I can exclude the img tag like this:

/\/img|(^|[^\<])img/gim

But that also matches, for example:

(img 'img "img

etc.

I don't want to exclude the string img in these examples, I just don't also want to capture the preceding characters ((, ', ", etc.)

You can see this in action here: https://regexr.com/3qbeq

Jonathon Oates
  • 2,912
  • 3
  • 37
  • 60
  • 1
    Or to put it another way: Don't use RegEx (on its own) to parse HTML. More humorously: https://stackoverflow.com/questions/1732348/regex-match-open-tags-except-xhtml-self-contained-tags#1732454 Use an HTML parser to parse HTML. There are several you can use from Grunt. – T.J. Crowder May 31 '18 at 14:24
  • Because the Grunt task I'm using can only accept a string to find, or a RegEx to find a match.
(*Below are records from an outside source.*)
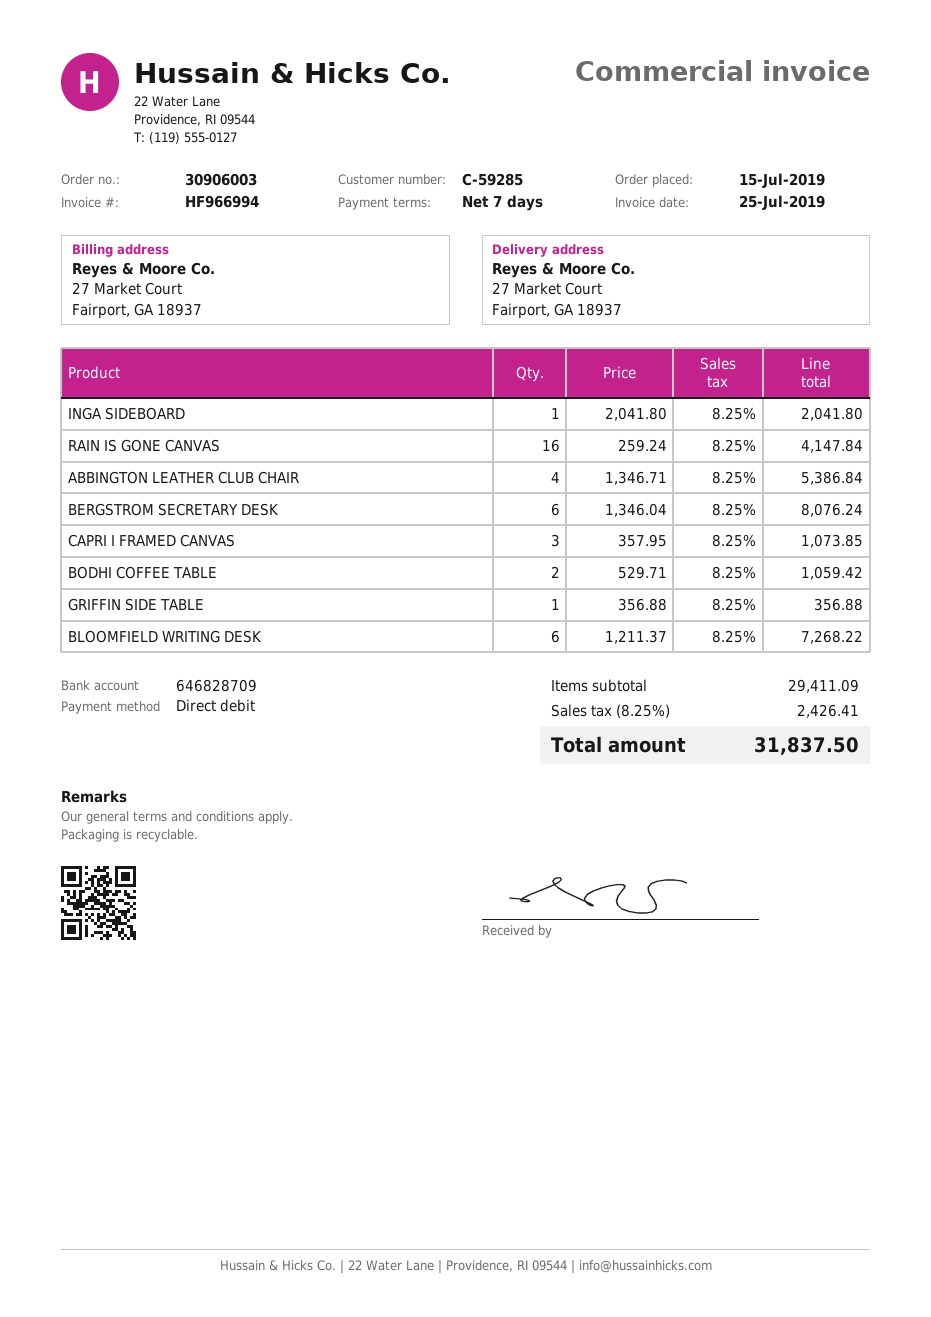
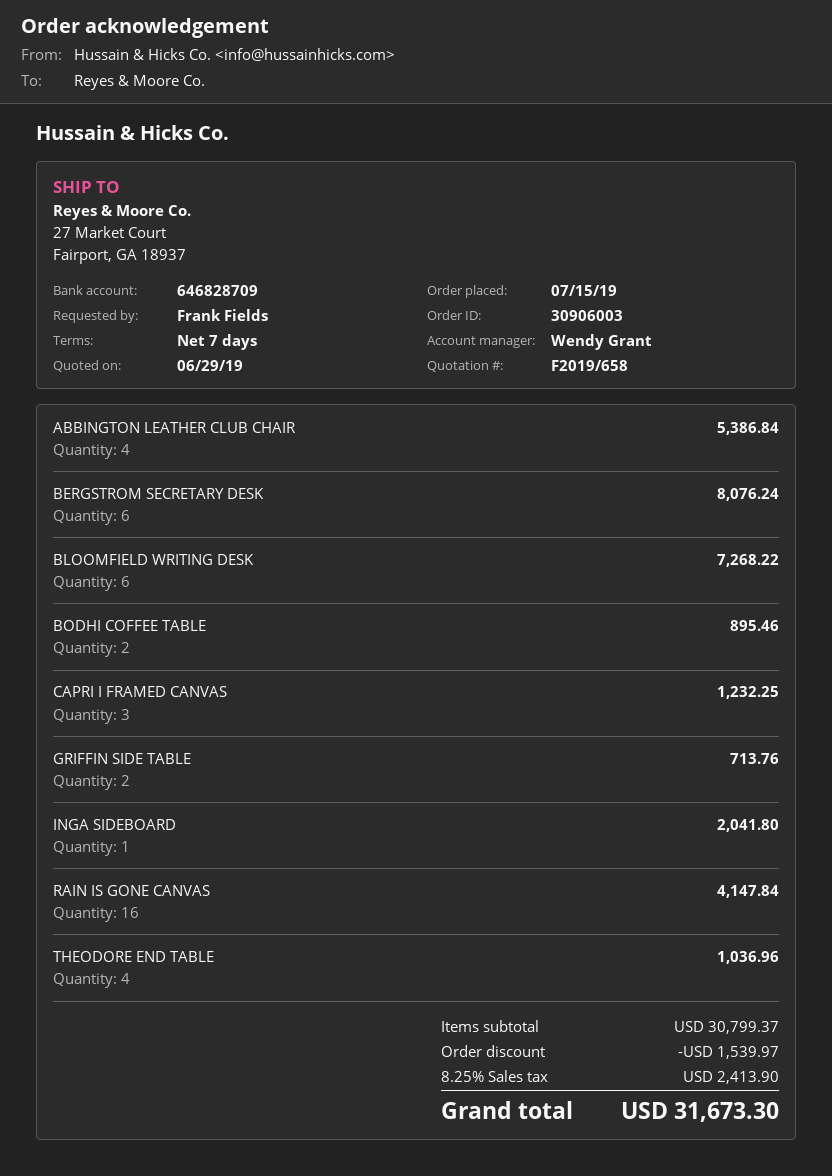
CAPRI I FRAMED CANVAS: 3 for 1073.85 -> 3 for 1232.25
BODHI COFFEE TABLE: 2 for 1059.42 -> 2 for 895.46
GRIFFIN SIDE TABLE: 1 for 356.88 -> 2 for 713.76
THEODORE END TABLE: none -> 4 for 1036.96
subtotal: 29411.09 -> 30799.37
discount: none -> 1539.97
tax: 8.25% = 2426.41 -> 8.25% = 2413.90
total: 31837.50 -> 31673.30

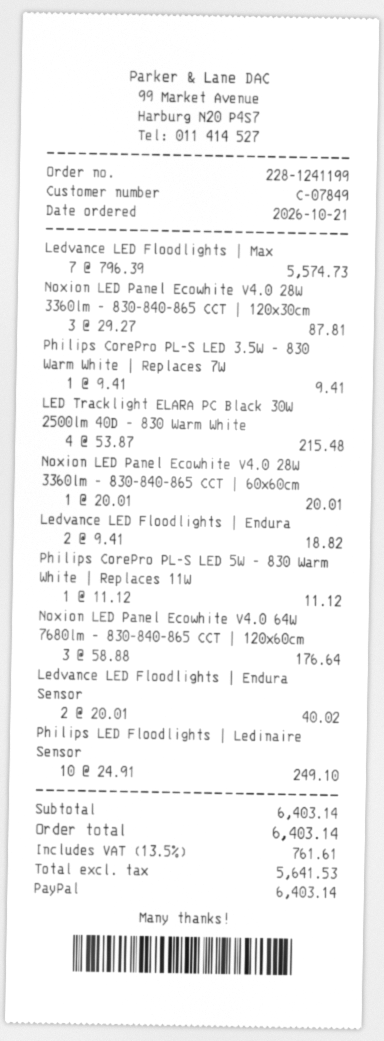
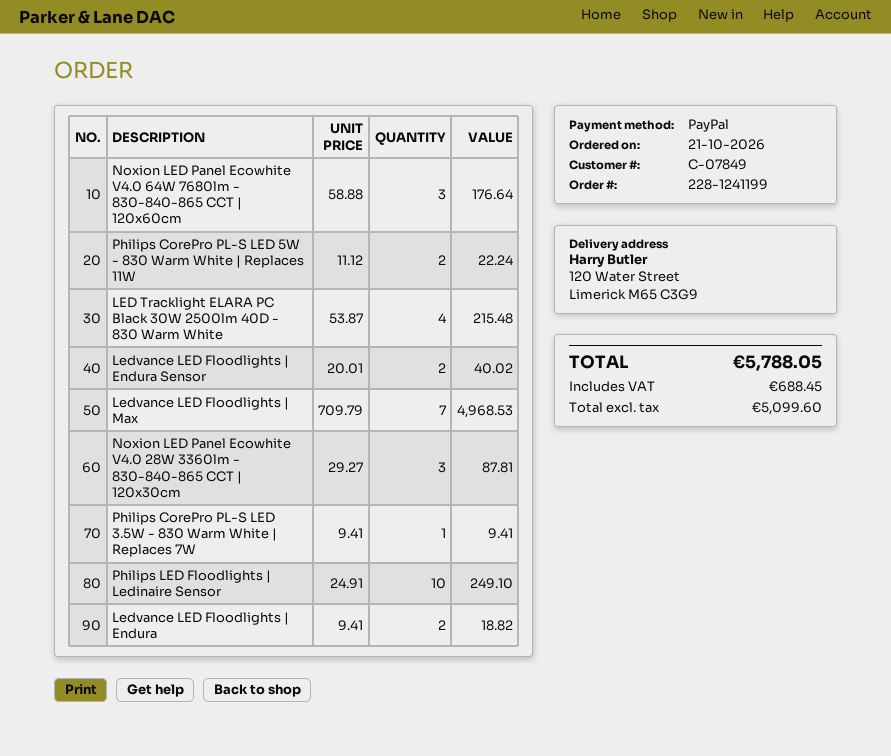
Ledvance LED Floodlights | Max: 7 x 796.39 = 5574.73 -> 7 x 709.79 = 4968.53
Noxion LED Panel Ecowhite V4.0 28W 3360lm - 830-840-865 CCT | 60x60cm: 1 x 20.01 = 20.01 -> none
Philips CorePro PL-S LED 5W - 830 Warm White | Replaces 11W: 1 x 11.12 = 11.12 -> 2 x 11.12 = 22.24
net: 5641.53 -> 5099.60
tax: 761.61 -> 688.45
total: 6403.14 -> 5788.05

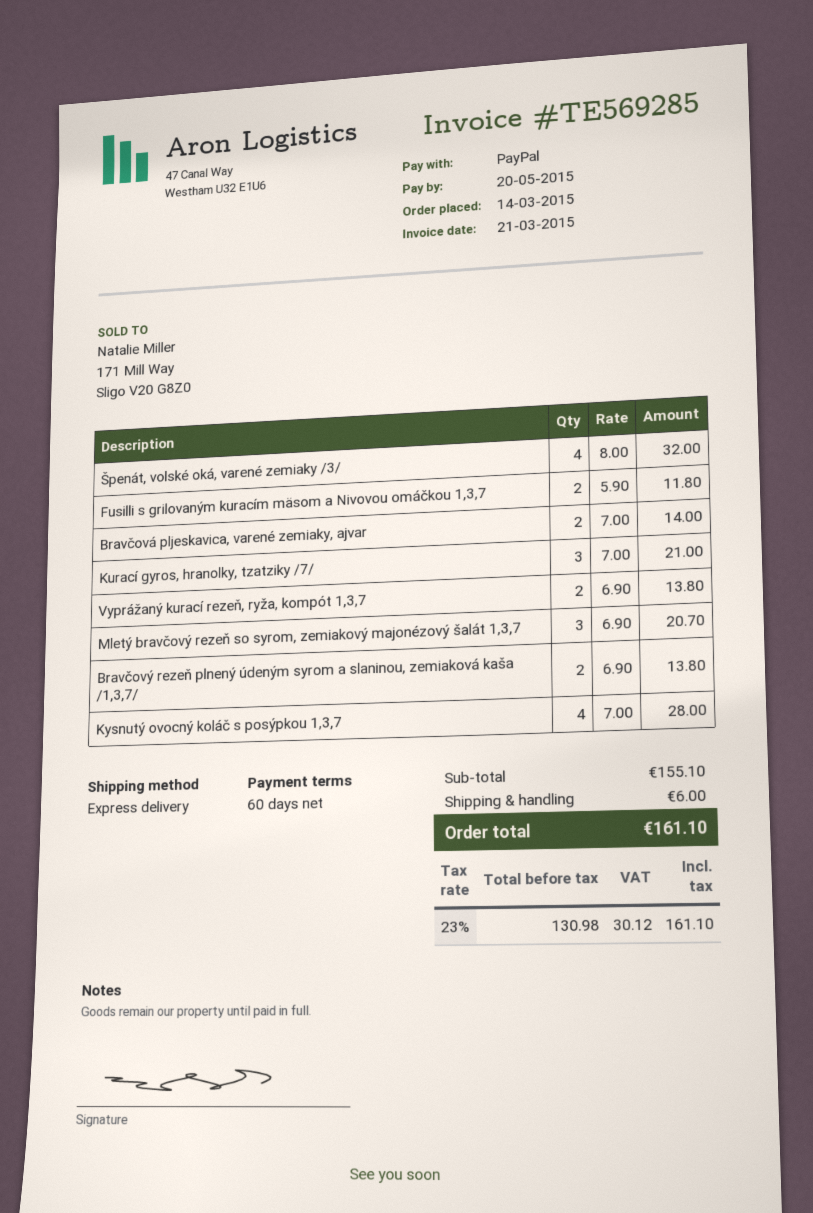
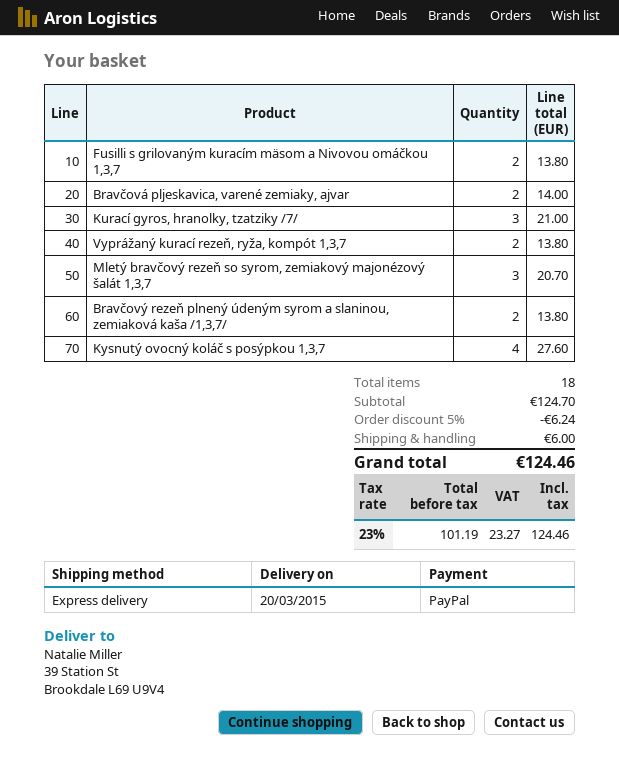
Špenát, volské oká, varené zemiaky /3/: 4 for 32.00 -> none
Fusilli s grilovaným kuracím mäsom a Nivovou omáčkou 1,3,7: 2 for 11.80 -> 2 for 13.80
Kysnutý ovocný koláč s posýpkou 1,3,7: 4 for 28.00 -> 4 for 27.60
subtotal: 155.10 -> 124.70
discount: none -> 5% = 6.24
net: 130.98 -> 101.19
tax: 23% = 30.12 -> 23% = 23.27
total: 161.10 -> 124.46

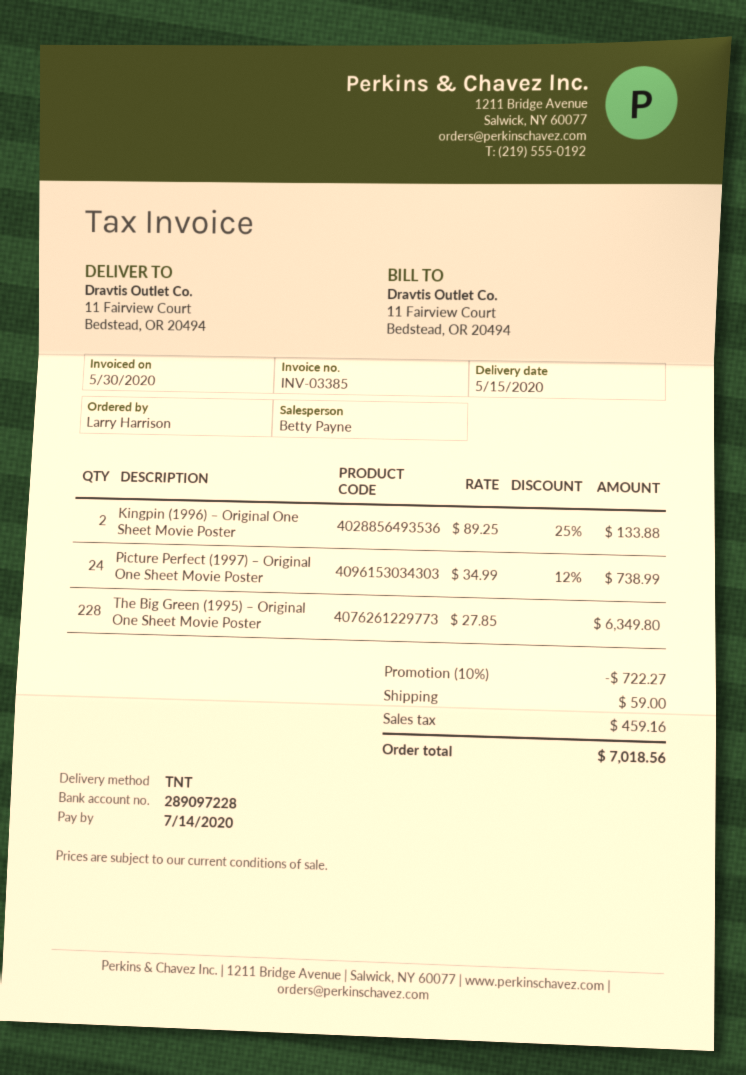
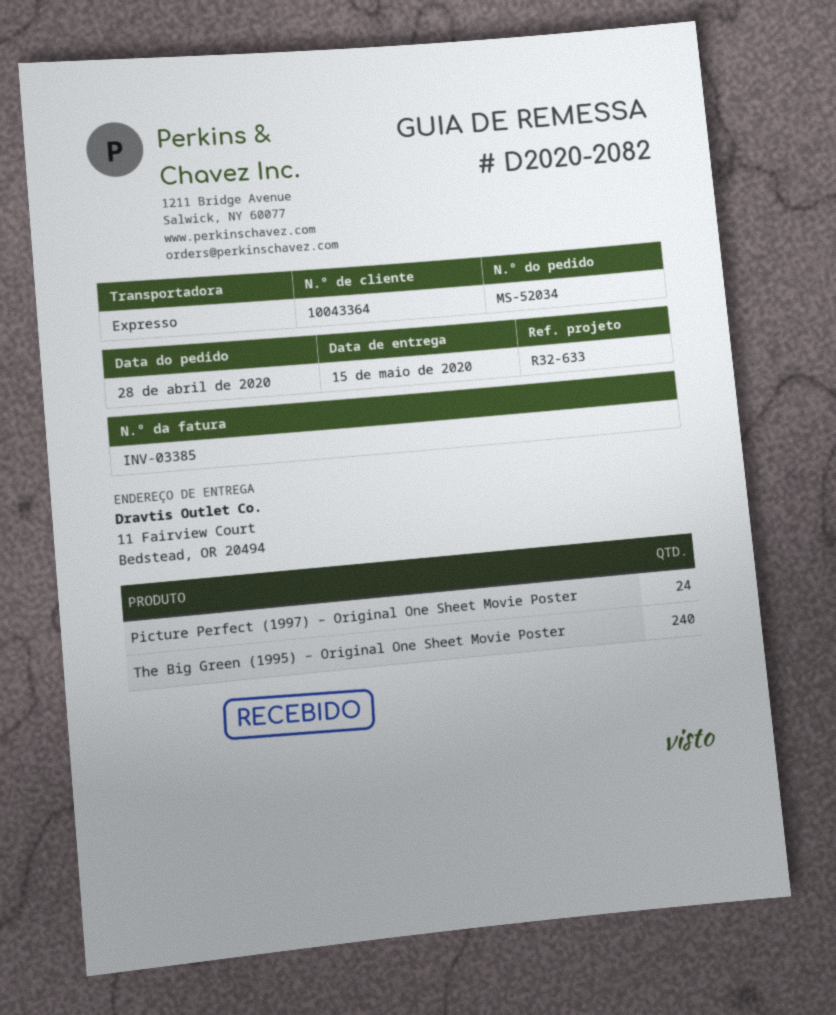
shipping method: TNT -> express
Kingpin (1996) – Original One Sheet Movie Poster: 2 -> none
The Big Green (1995) – Original One Sheet Movie Poster: 228 -> 240

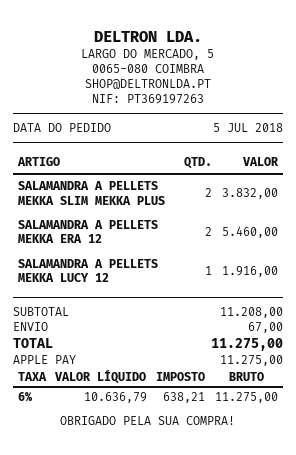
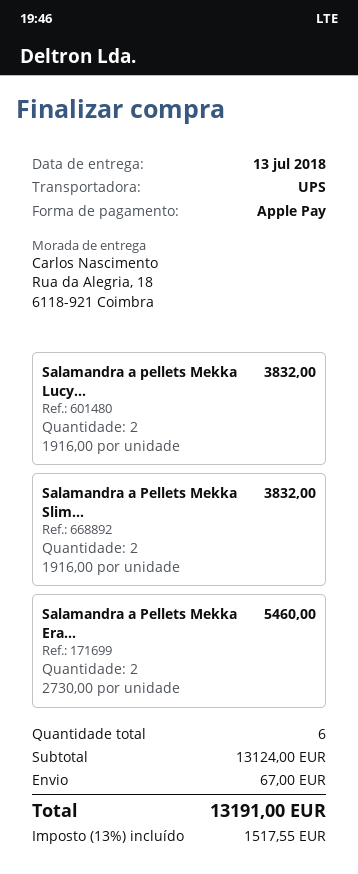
SALAMANDRA A PELLETS MEKKA LUCY 12: 1 for 1916.00 -> 2 for 3832.00
subtotal: 11208.00 -> 13124.00
tax: 6% = 638.21 -> 13% = 1517.55
total: 11275.00 -> 13191.00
Personally I would want to use Gulp and a task that can accept a function. Though the codebase I've inherited is already using Grunt and grunt-text-replace – Jonathon Oates May 31 '18 at 14:26

2 Answers2

0

It looks like you need to look at negative lookbehind, or if your code always encloses attribute in single or double quotes, include those.

A negative lookbehind solution would be something like (?<!\<)img which should match any string img that doesn't have a < in front. A quick internet search for "negative lookbehind" will yield many examples. Lookaheads and lookbehinds are a "level-up" in regex mastery.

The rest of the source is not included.